*** Task inputs Section Begins ***
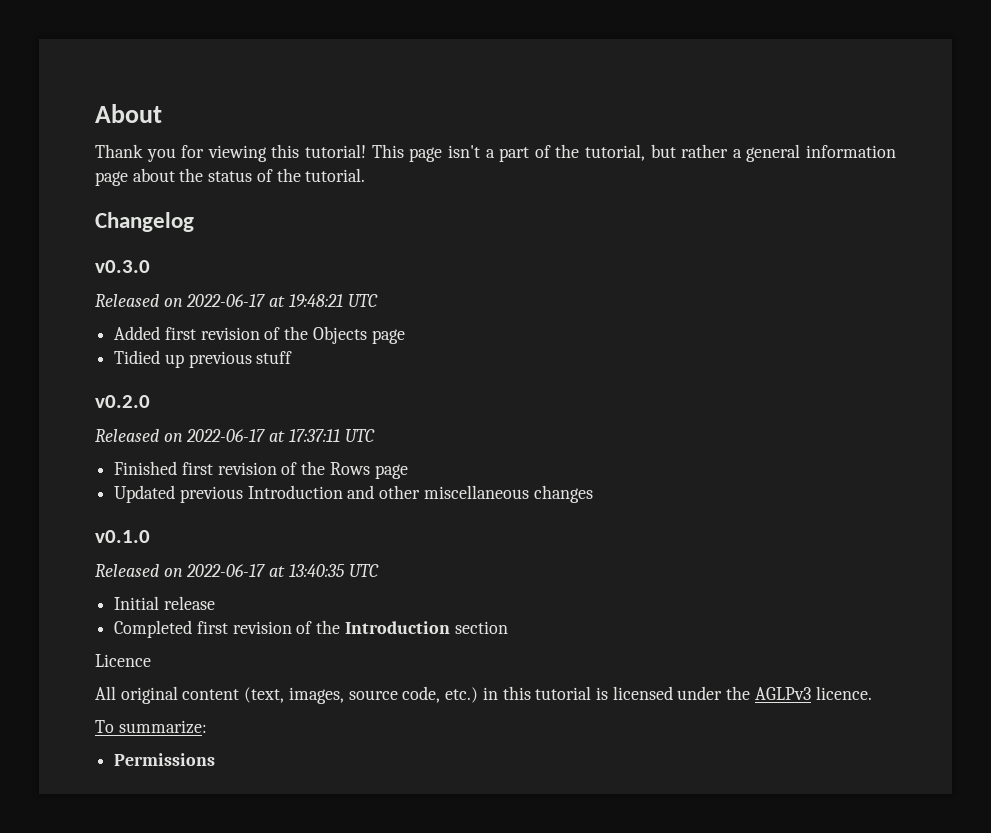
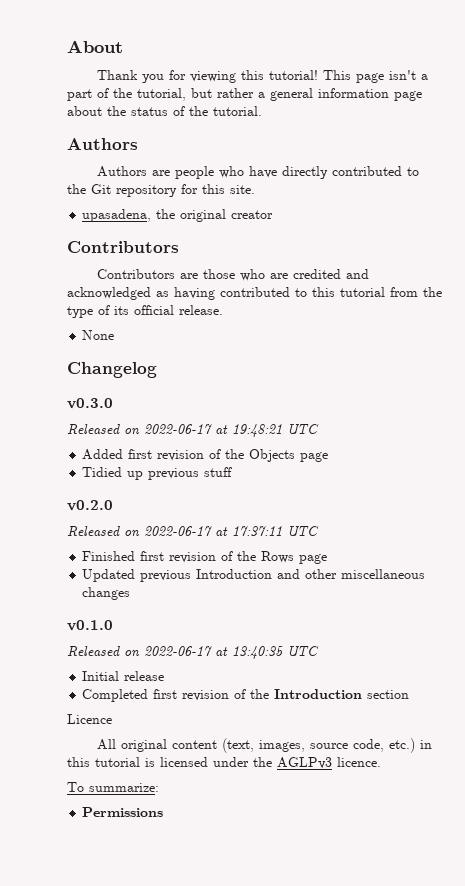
  This page isn't a part of the tutorial, but rather a general information page about the status of the tutorial.
+ Authors
+ Authors are people who have directly contributed to the Git repository for this site.
+ upasadena, the original creator
+ Contributors
+ Contributors are those who are credited and acknowledged as having contributed to this tutorial from the type of its official release.
+ None

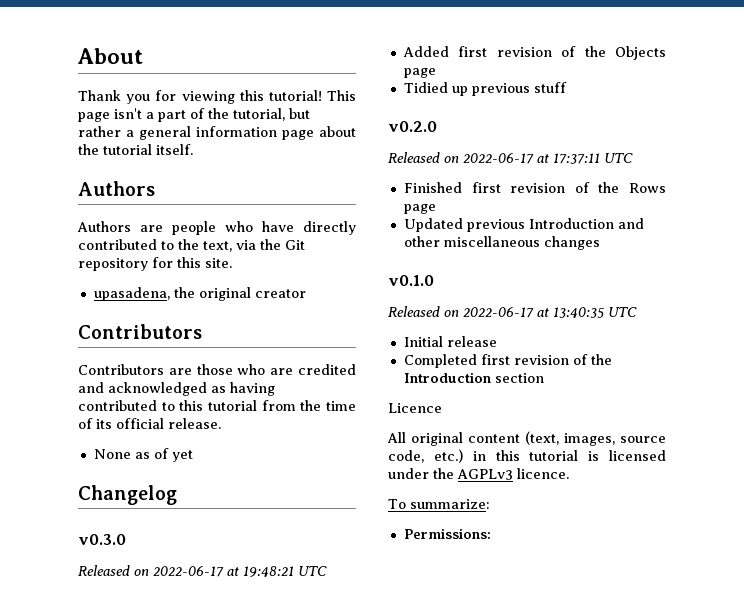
- This page isn't a part of the tutorial, but rather a general information page about the status of the tutorial.
+ This page isn't a part of the tutorial, but rather a general information page about the tutorial itself.
- Authors are people who have directly contributed to the Git repository for this site.
+ Authors are people who have directly contributed to the text, via the Git repository for this site.
- Contributors are those who are credited and acknowledged as having contributed to this tutorial from the type of its official release.
+ Contributors are those who are credited and acknowledged as having contributed to this tutorial from the time of its official release.
- None
+ None as of yet
- All original content (text, images, source code, etc.) in this tutorial is licensed under the AGLPv3 licence.
+ All original content (text, images, source code, etc.) in this tutorial is licensed under the AGPLv3 licence.
- Permissions
+ Permissions:

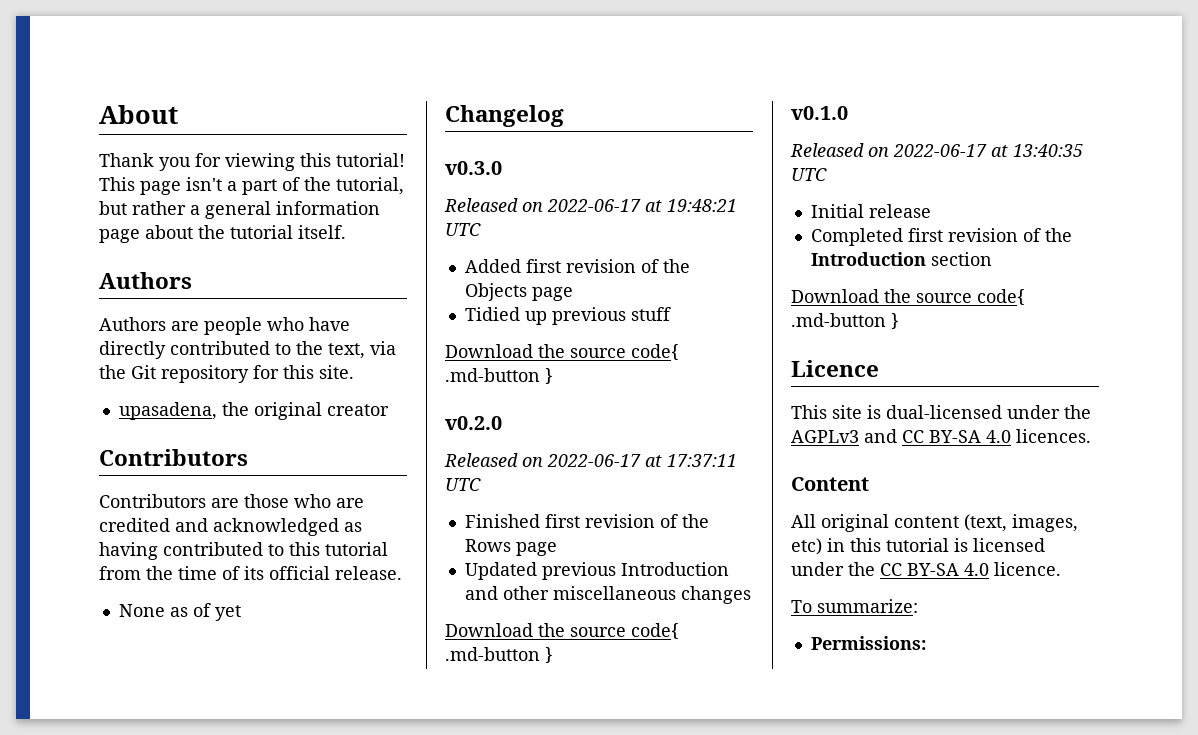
  Tidied up previous stuff
+ Download the source code{ .md-button }
  Updated previous Introduction and other miscellaneous changes
+ Download the source code{ .md-button }
  Completed first revision of the Introduction section
+ Download the source code{ .md-button }
  Licence
+ This site is dual-licensed under the AGPLv3 and CC BY-SA 4.0 licences.
+ Content
- All original content (text, images, source code, etc.) in this tutorial is licensed under the AGPLv3 licence.
+ All original content (text, images, etc) in this tutorial is licensed under the CC BY-SA 4.0 licence.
*** Task inputs Section Ends ***
> _What to do_:
Set down exactly the lines from the start of the records through the line containing "via the Git repository for this site.", both included, and omit the pictures.

> _Answer to this task_:
  This page isn't a part of the tutorial, but rather a general information page about the status of the tutorial.
+ Authors
+ Authors are people who have directly contributed to the Git repository for this site.
+ upasadena, the original creator
+ Contributors
+ Contributors are those who are credited and acknowledged as having contributed to this tutorial from the type of its official release.
+ None

- This page isn't a part of the tutorial, but rather a general information page about the status of the tutorial.
+ This page isn't a part of the tutorial, but rather a general information page about the tutorial itself.
- Authors are people who have directly contributed to the Git repository for this site.
+ Authors are people who have directly contributed to the text, via the Git repository for this site.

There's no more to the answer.